With an overall length of 18 ft. (5 m) and width of more than 7 ft. (2 m), the GMC Hummer pickup truck is literally one of the biggest winners yet of a Wards 10 Best Interiors and UX trophy.
But all that real estate is put to good use by General Motors’ interior designers and user-experience engineers, who crafted for this big off-roader a wholly unique and thoroughly modern cabin that gives the battery-electric vehicle just as much big, bold and brash personality inside as out.
“The Hummer does a service for everyone by showing battery-electric vehicles can be anything you want them to be and are not just for environmentalists,” says judge Drew Winter.
Open the vehicle and a lighting sequence starts, eventually illuminating the word “Hummer” on the grille. When charging, the slots on the grille fill up like a fuel gauge in a cluster display, making it easy to tell the battery’s state of charge from a distance.
Climb inside and a movie of the vehicle traversing rocky terrain plays up its off-road capability, with floor mats and speaker grates that have a “muddy puddle design” doing the same.
Every surface is carefully considered, with many unique textures and finishes on display.
The word “Hummer” appears almost everywhere you look: doors, seats, dash.
Doors and seat edges wear a distinctive rubberized type of fabric that has a tiny check pattern.
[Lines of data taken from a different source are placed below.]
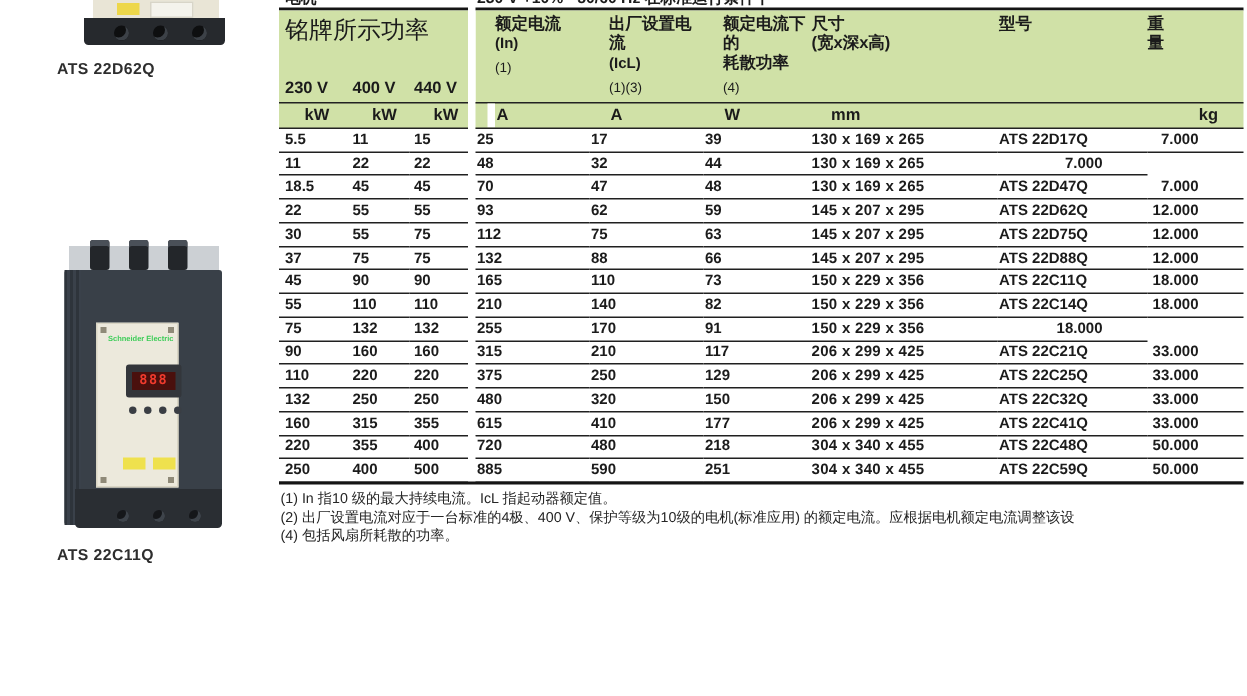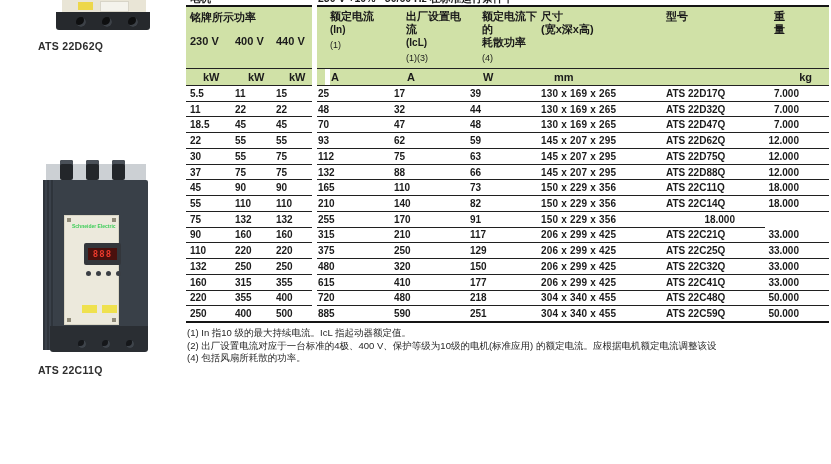--- a/index.html
+++ b/index.html
@@ -54,7 +54,7 @@
   .greenL{position:absolute;left:0;top:7px;width:126px;height:79px;background:#d0e1a7;}
   .greenR{position:absolute;left:131px;top:7px;width:512px;height:79px;background:#d0e1a7;}
 
-  .g1title{position:absolute;left:4px;top:10px;font-size:11px;font-weight:700;}
+  .g1title{position:absolute;left:4px;top:10px;font-size:16px;font-weight:400;}
   .volt{position:absolute;top:35px;font-size:11px;font-weight:700;}
   .v1{left:4px}.v2{left:49px}.v3{left:90px}
 

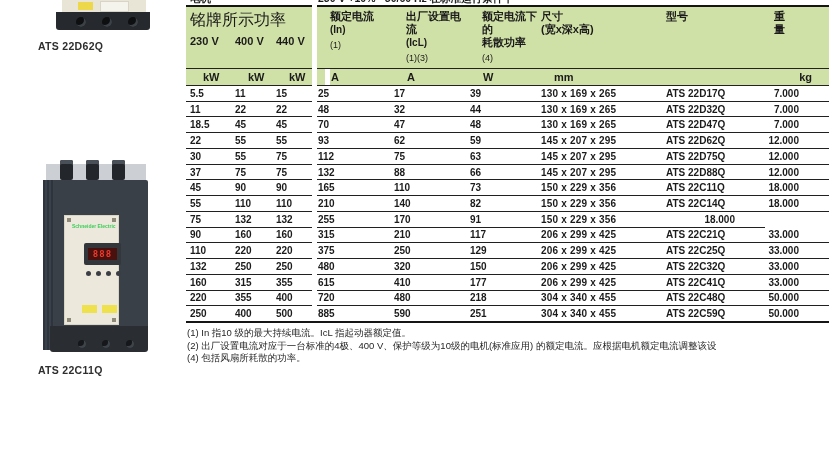--- a/index.html
+++ b/index.html
@@ -65,7 +65,7 @@
   .hc-in,.hc-icl,.hc-w{padding-left:13px;}
   .hc-dim{padding-left:1px;}
   .hc-model{padding-left:1px;}
-  .hc-weight{text-align:right;padding-right:44px;}
+  .hc-weight{padding-right:44px;}
 
   .urow{position:absolute;left:0;top:69px;width:725px;height:16px;display:grid;grid-template-columns:var(--cols);
         font-size:11px;font-weight:700;line-height:16px;margin-left:13px;}

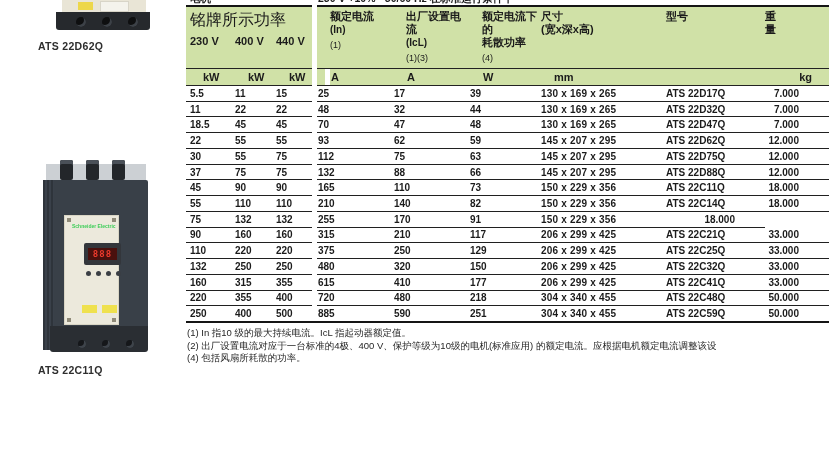--- a/index.html
+++ b/index.html
@@ -55,7 +55,7 @@
   .greenR{position:absolute;left:131px;top:7px;width:512px;height:79px;background:#d0e1a7;}
 
   .g1title{position:absolute;left:4px;top:10px;font-size:16px;font-weight:400;}
-  .volt{position:absolute;top:35px;font-size:11px;font-weight:700;}
+  .volt{position:absolute;top:53px;font-size:11px;font-weight:700;}
   .v1{left:4px}.v2{left:49px}.v3{left:90px}
 
   .hrow{position:absolute;left:0;top:7px;width:643px;height:61px;display:grid;grid-template-columns:var(--cols);}

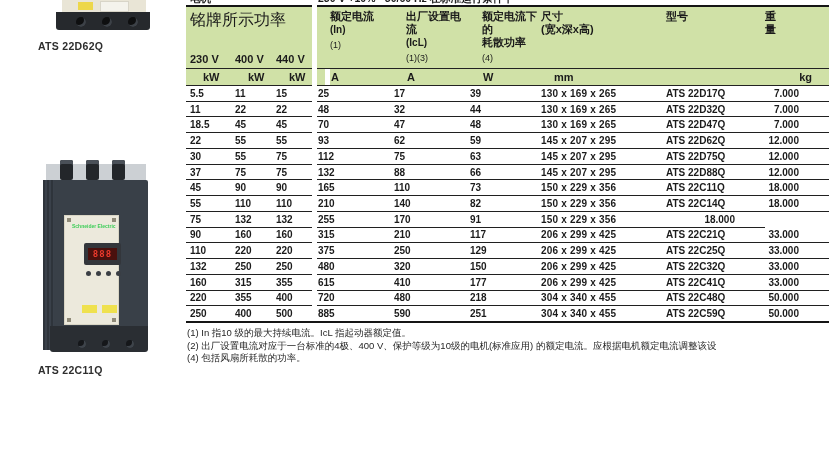--- a/index.html
+++ b/index.html
@@ -222,7 +222,6 @@
           <div class="cell c-num">32</div>
           <div class="cell c-num">44</div>
           <div class="cell c-dims">130 x 169 x 265</div>
-          <div class="cell c-model">ATS 22D32Q</div>
           <div class="cell c-weight">7.000</div>
         </div>
         <div class="trow">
Also uniquely textured are vents and pillar grips, as are the center stack and console’s switchgear of buttons and dials.
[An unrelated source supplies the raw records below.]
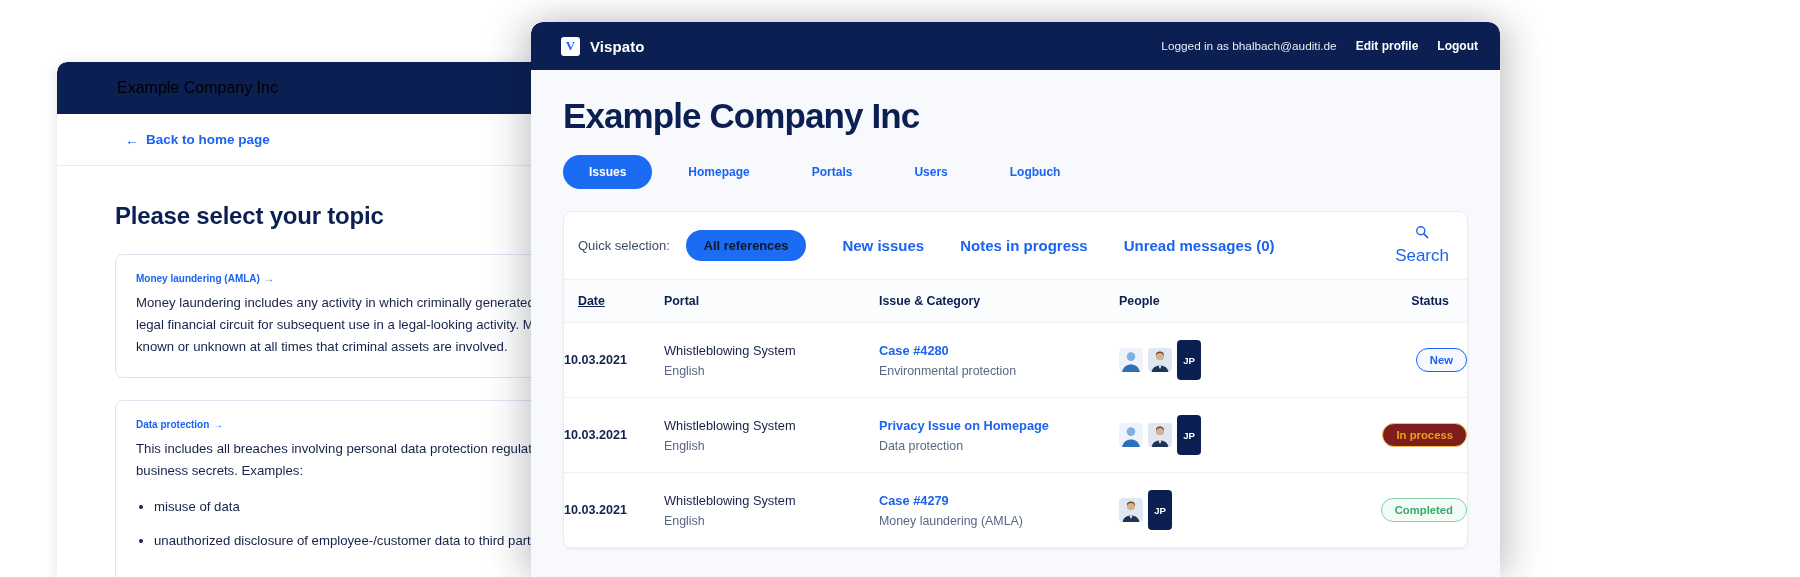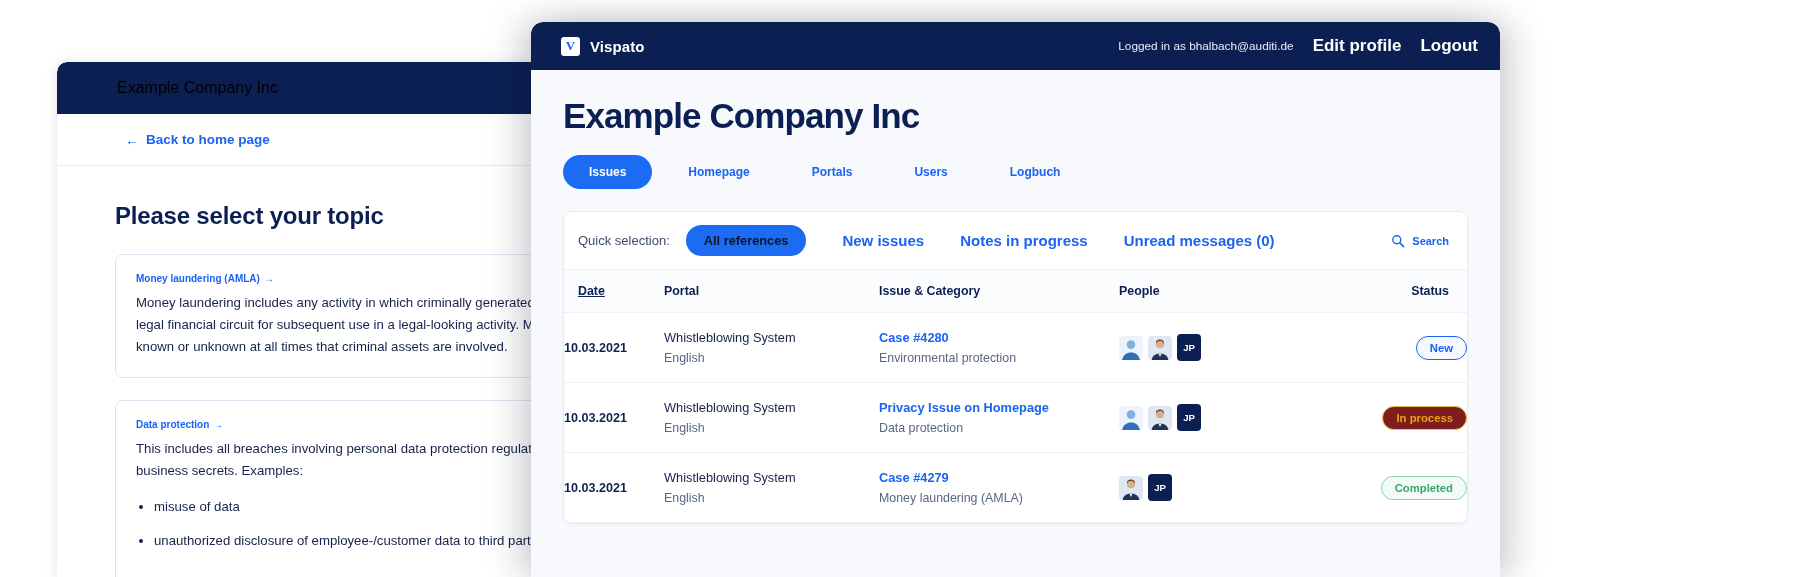--- a/index.html
+++ b/index.html
@@ -116,7 +116,7 @@
     display: flex; align-items: center; gap: 19px;
   }
   .hr-user { color: #e8edf7; font-size: 11.8px; }
-  .hr-link { color: #ffffff; font-size: 17px; font-weight: bold; cursor: pointer; }
+  .hr-link { color: #ffffff; font-size: 12px; font-weight: bold; cursor: pointer; }
 
   .app-body { padding: 26px 32px 0 32px; }
   .page-title {

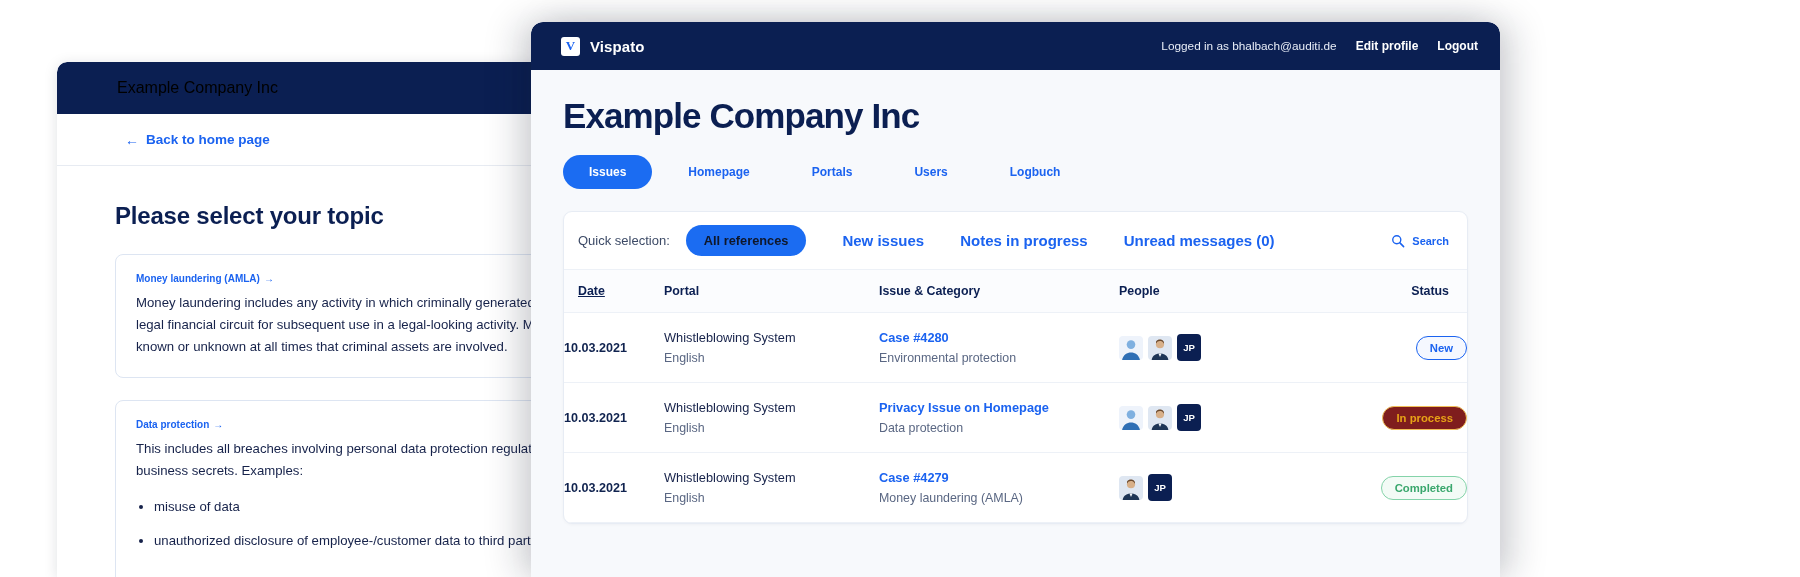--- a/index.html
+++ b/index.html
@@ -164,7 +164,7 @@
   .search-btn {
     margin-left: auto;
     display: inline-flex; align-items: center; gap: 7px;
-    color: #1b63f0; font-size: 11px; font-weight: bold; cursor: pointer;
+    color: #1b63f0; font-size: 17px; font-weight: normal; cursor: pointer; flex-direction: column;
   }
   .search-btn svg { display: block; }
 

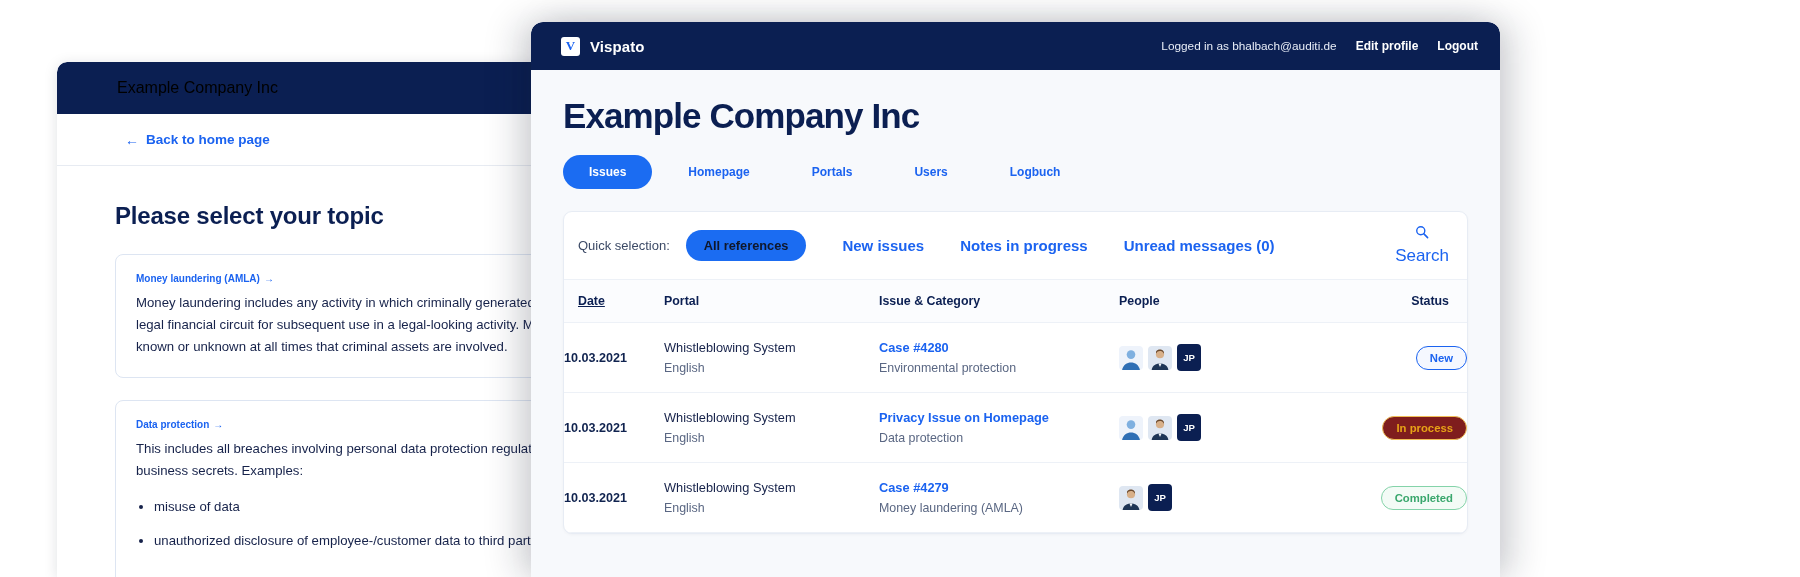--- a/index.html
+++ b/index.html
@@ -197,7 +197,7 @@
   .avatars { display: flex; align-items: center; gap: 5px; }
   .av { width: 24px; height: 24px; border-radius: 4px; overflow: hidden; display: block; }
   .av-initials {
-    width: 24px; height: 27px; border-radius: 4px;
+    width: 24px; height: 40px; border-radius: 4px;
     background: #0b1f52; color: #fff;
     font-size: 9.6px; font-weight: bold;
     display: flex; align-items: center; justify-content: center;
Some metallic trim in the vehicle wears a warm and unique mocha color.
The Hummer’s displays and virtual controls score high with our judges. Screens are high-res and big, a perfect backdrop for the 3D graphics shown for the infotainment system’s off-road widgets.
The vehicle’s touchscreen responds to inputs quickly, and from its voice recognition system we receive some of the fastest replies ever to audio, navigation and climate requests.
The Hummer’s Google operating system is fantastic, too. Google Maps makes it easy to find nearby charging stations, with lots of great detail provided, such as how many chargers at a particular station are working.
Despite its high-tech nature, there still is a good amount of physical switchgear in the cabin. Buttons and knobs are nice and big, making them easy to zero in on and grasp while driving. And, as usual for a GM model, the Hummer also has handy-dandy volume and seek buttons for the audio system on the back of the steering wheel for even easier operation of those functions.
As for storage, the Hummer’s frunk, with its padded bags for roof panel storage and specially designed slots to hold them, isn’t the largest in the segment, but it’s plenty big enough to fit lots of bags during a weekly grocery shopping trip.
On the ADAS front, our $109,000 test vehicle came with enhanced automatic parking assist, rear cross-traffic alert, safety alert seat and a tire-pressure-monitoring system. Lane keeping and distance control also are present, as is GM’s excellent Super Cruise Level 3 semi-autonomous adaptive cruise control, standard on ’22 model and beyond Hummers.
Given its progressive design, both physically and digitally, that emphasizes you are indeed in a Hummer, Wards judge Dave Zoia sums up this winning vehicle by noting: “This thing is full on-brand. Nothing subtle here.”